A Gender Rights Activist working with the tribal and marginalized communities in india, Srilekha is a PhD scholar working on understanding body and sexuality among tribal girls, to fill the gaps in research around indigenous women and their stories. Srilekha has worked extensively at the grassroots level with community based organisations, through several advocacy initiatives around Gender, Mental Health, Menstrual Hygiene and Sexual and Reproductive Health Rights (SRHR) for the indigenous in Jharkhand, over the last 6 years.

Srilekha has also contributed to sustainable livelihood projects and legal aid programs for survivors of sex trafficking. She has been conducting research based programs on maternal health, mental health, gender based violence, sex and sexuality. Her interest lies in conducting workshops for young people on life skills, feminism, gender and sexuality, trauma, resilience and interpersonal relationships.

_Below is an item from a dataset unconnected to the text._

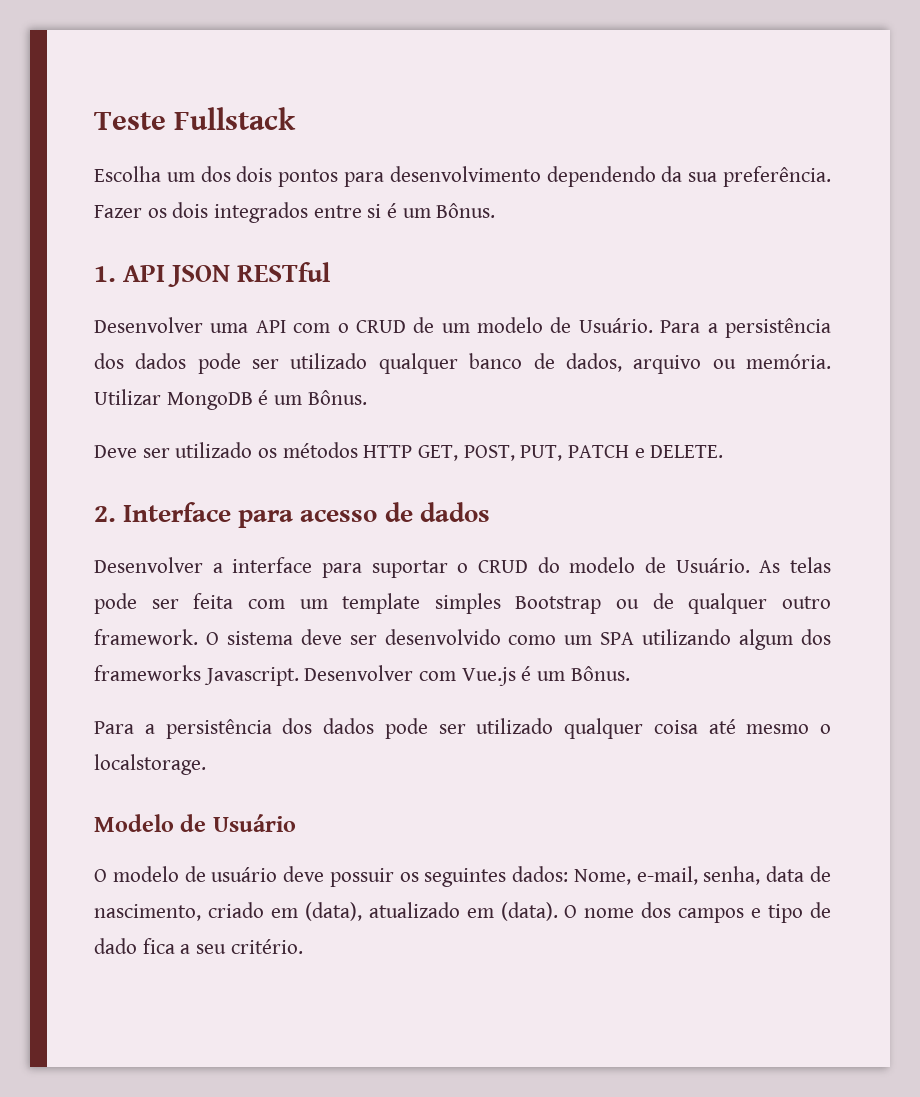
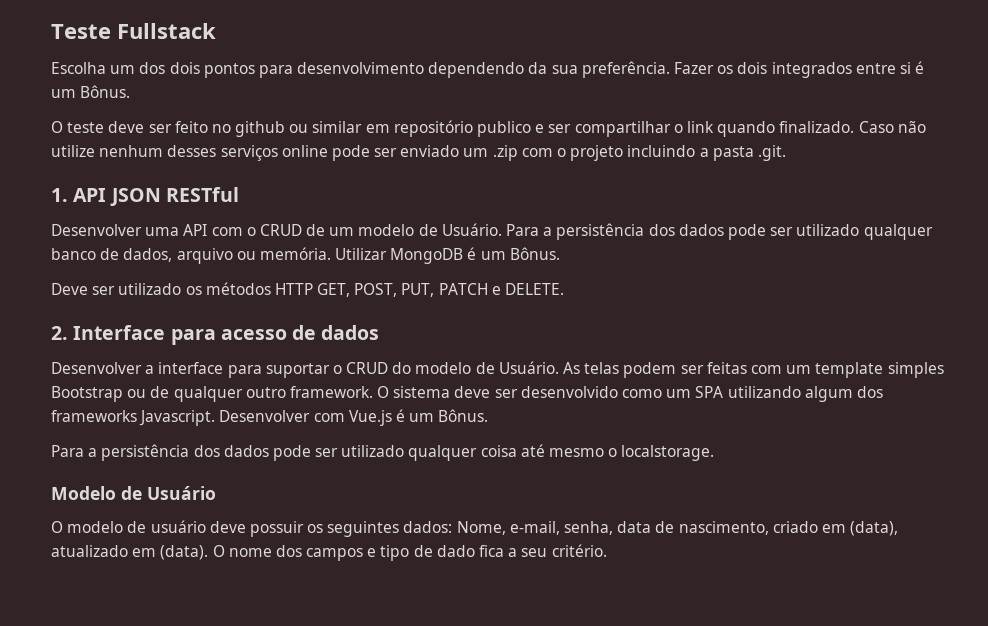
(496, 210) none -> [51,120,926,137] [51,145,786,161] // O teste deve ser feito no github ou similar em repositório publico e ser compartilhar o link quando finalizado. Caso não utilize nenhum desses serviços online pode ser enviado um .zip com o projeto incluindo a pasta .git.
[94,593,234,614] pode ser feita -> [623,362,747,378] podem ser feitas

A Guwahati-based college student pursuing her Masters in Tata Institute of Social Sciences, Bidisha started the #BleedwithDignity campaign on the technology platform Change.org, demanding that the Government of Assam install
biodegradable sanitary pad vending machines in all government schools across the state. Her petition on Change.org has already gathered support from over 90000 people and continues to grow.

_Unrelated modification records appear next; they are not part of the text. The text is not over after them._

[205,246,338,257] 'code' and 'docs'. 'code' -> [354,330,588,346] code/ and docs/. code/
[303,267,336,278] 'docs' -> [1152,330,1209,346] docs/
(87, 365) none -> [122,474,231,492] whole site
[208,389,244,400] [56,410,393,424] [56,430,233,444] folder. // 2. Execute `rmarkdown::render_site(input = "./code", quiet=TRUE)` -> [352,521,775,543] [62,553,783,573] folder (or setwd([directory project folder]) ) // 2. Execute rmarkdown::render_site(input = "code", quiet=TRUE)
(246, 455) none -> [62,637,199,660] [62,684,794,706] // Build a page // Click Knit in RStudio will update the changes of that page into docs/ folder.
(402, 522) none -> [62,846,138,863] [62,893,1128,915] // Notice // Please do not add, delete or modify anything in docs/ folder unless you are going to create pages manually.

Bidisha was selected in Change.org’s flagship program ‘She Creates Change’ having run successful online advocacy
campaigns, which were widely recognised. Through the #BleedwithDignity campaign; she organised and celebrated World Menstrual Hygiene Day, 2019 in Guwahati, Assam by hosting a wall mural by collaborating with local organisations. The initiative was widely covered by national and local media, and the mural was later inaugurated by the event’s chief guest Commissioner of Guwahati Municipal Corporation (GMC) Debeswar Malakar, IAS.